Welcome to Module 6 — transformers (core of GenAI)
Before we begin
Module 4 showed LSTMs reading text one step at a time. Transformers changed the field by letting every token look at every other token in parallel — the architecture behind GPT, BERT, Claude, and most modern GenAI.
This is the turning point.
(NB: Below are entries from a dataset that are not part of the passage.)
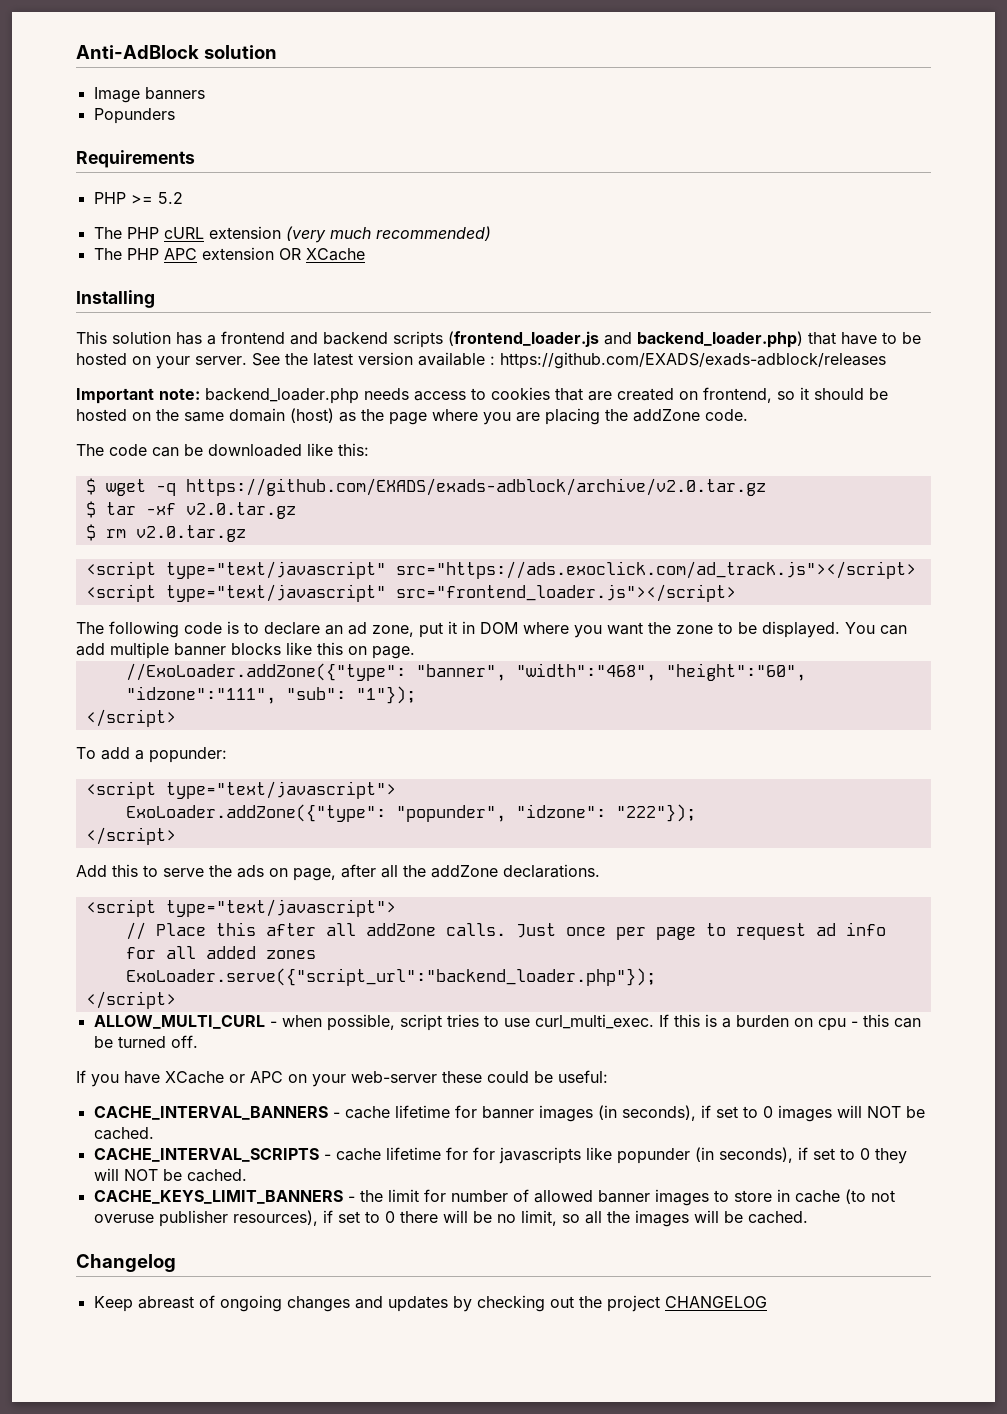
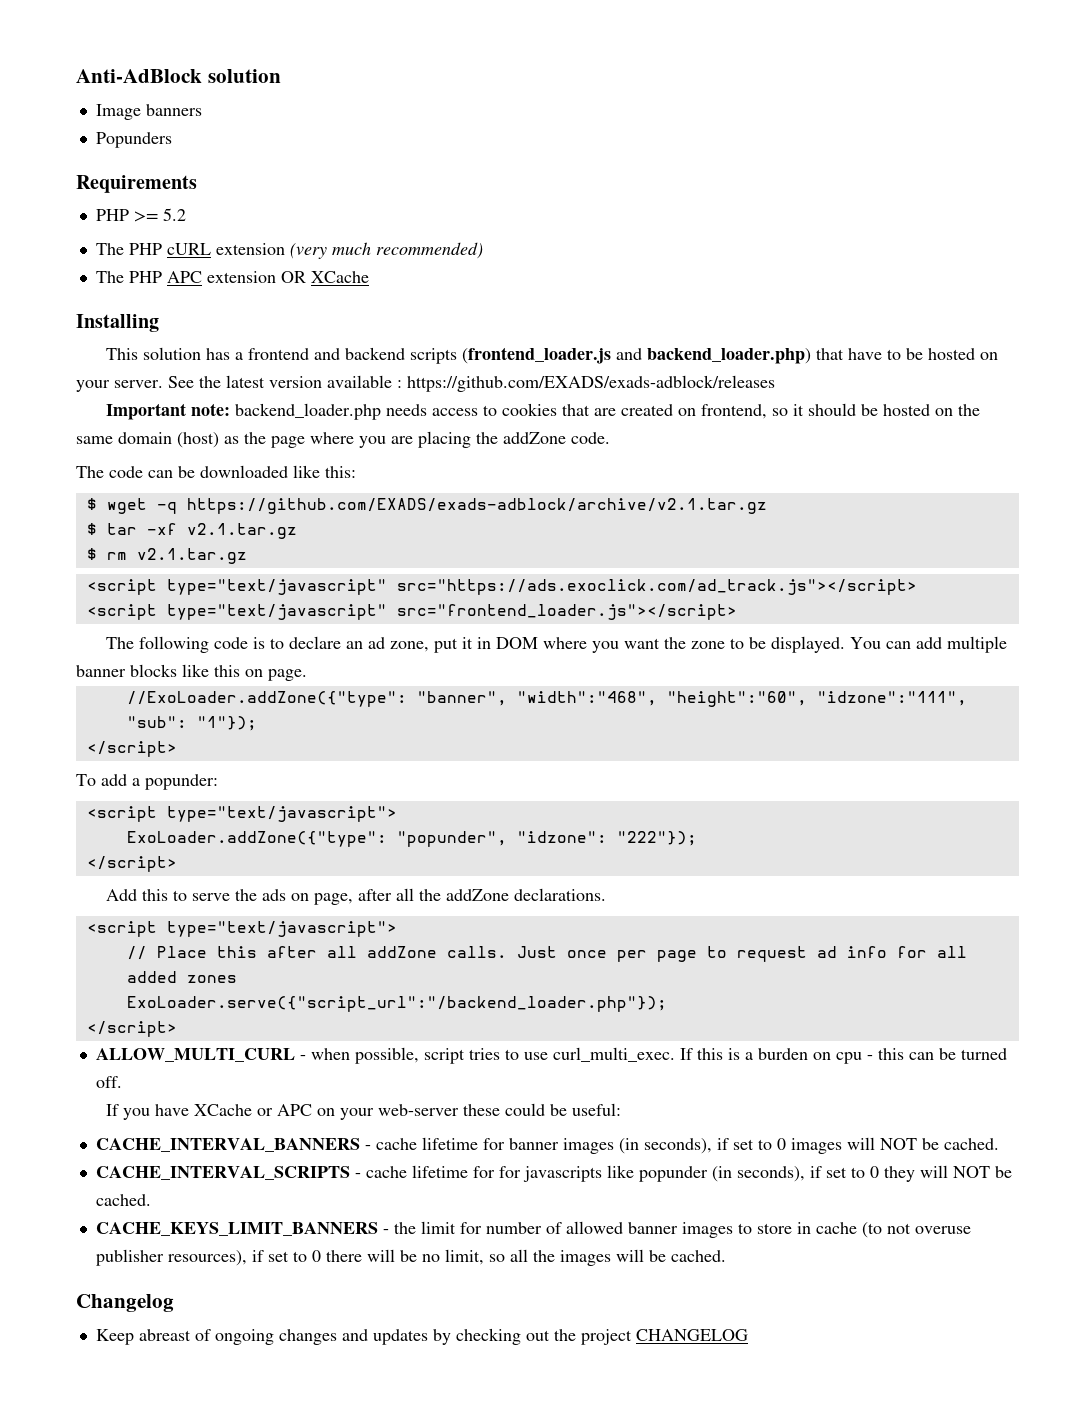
[185,478,766,496] https://github.com/EXADS/exads-adblock/archive/v2.0.tar.gz -> [186,498,767,514] https://github.com/EXADS/exads-adblock/archive/v2.1.tar.gz
[185,502,296,519] v2.0.tar.gz -> [186,523,297,539] v2.1.tar.gz
[135,525,246,542] v2.0.tar.gz -> [136,548,247,564] v2.1.tar.gz
[125,968,656,986] ExoLoader.serve({"script_url":"backend_loader.php"}); -> [126,996,667,1012] ExoLoader.serve({"script_url":"/backend_loader.php"});

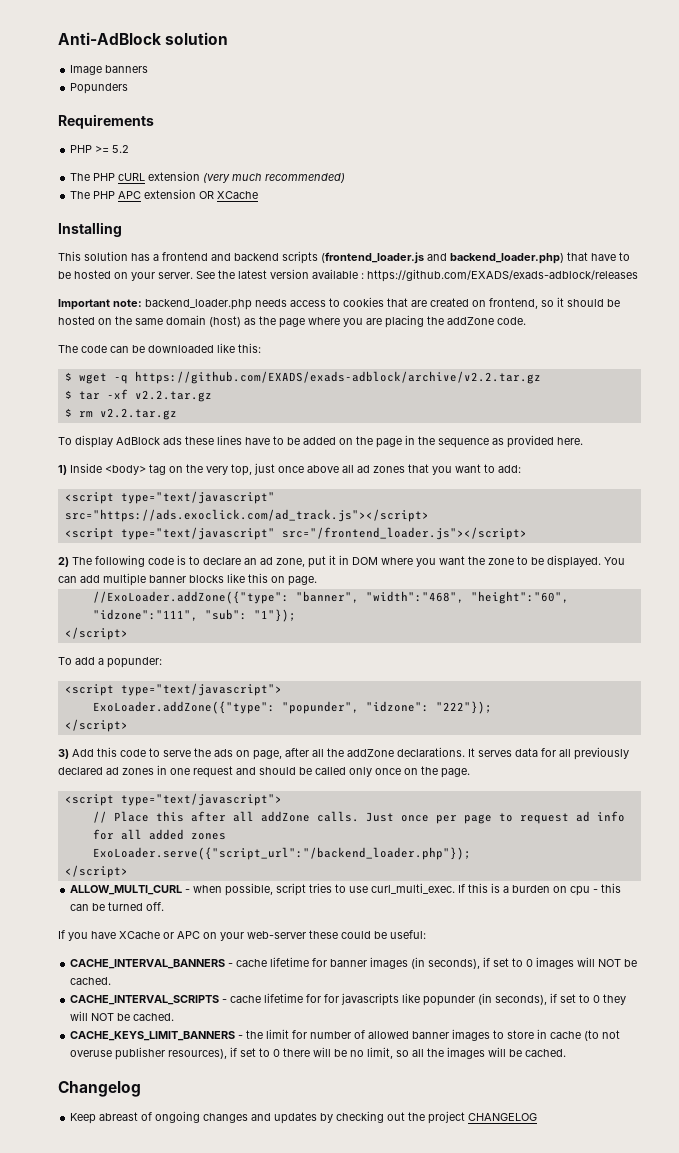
[186,498,767,514] https://github.com/EXADS/exads-adblock/archive/v2.1.tar.gz -> [134,371,541,384] https://github.com/EXADS/exads-adblock/archive/v2.2.tar.gz
[186,523,297,539] v2.1.tar.gz -> [134,390,212,402] v2.2.tar.gz
[136,548,247,564] v2.1.tar.gz -> [99,408,177,420] [58,435,583,448] [58,463,521,476] v2.2.tar.gz // To display AdBlock ads these lines have to be added on the page in the sequence as provided here. // 1) Inside <body> tag on the very top, just once above all ad zones that you want to add:
[396,604,737,620] src="frontend_loader.js"></script> // -> [281,527,527,540] [58,557,69,567] src="/frontend_loader.js"></script> // 2)
(177, 864) none -> [58,749,69,759] 3)
(169, 895) none -> [120,749,146,757] code
(607, 894) none -> [468,747,629,760] [58,765,470,778] It serves data for all previously declared ad zones in one request and should be called only once on the page.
You will focus on concepts, not heavy matrix proofs.
Figure
Module 6 at a glance
What Module 6 covers
| Topic | What you will understand |
|---|---|
| Attention | Query, Key, Value — soft lookup between positions |
| Self-attention | Contextual token vectors, multi-head, causal masks |
| Transformer blocks | Attention + FFN + residuals |
| Encoder vs decoder | BERT-style reading vs GPT-style generation |
| Tokenization | Subwords, IDs, context window limits |
| Vectorization | Token embeddings, positions, retrieval vectors |
Before you start
Required: Module 4 project or comfort with embeddings and sequence models.
Optional depth: Module 5 — Image segmentation if you want hands-on CNN dense prediction (U-Net, DeepLab, Mask R-CNN) before transformers.
Install before the project:
pip install torch tiktoken(or use a simple word-level tokenizer for learning)
Lessons 1–7 are reading. Lesson 8 is the coding project.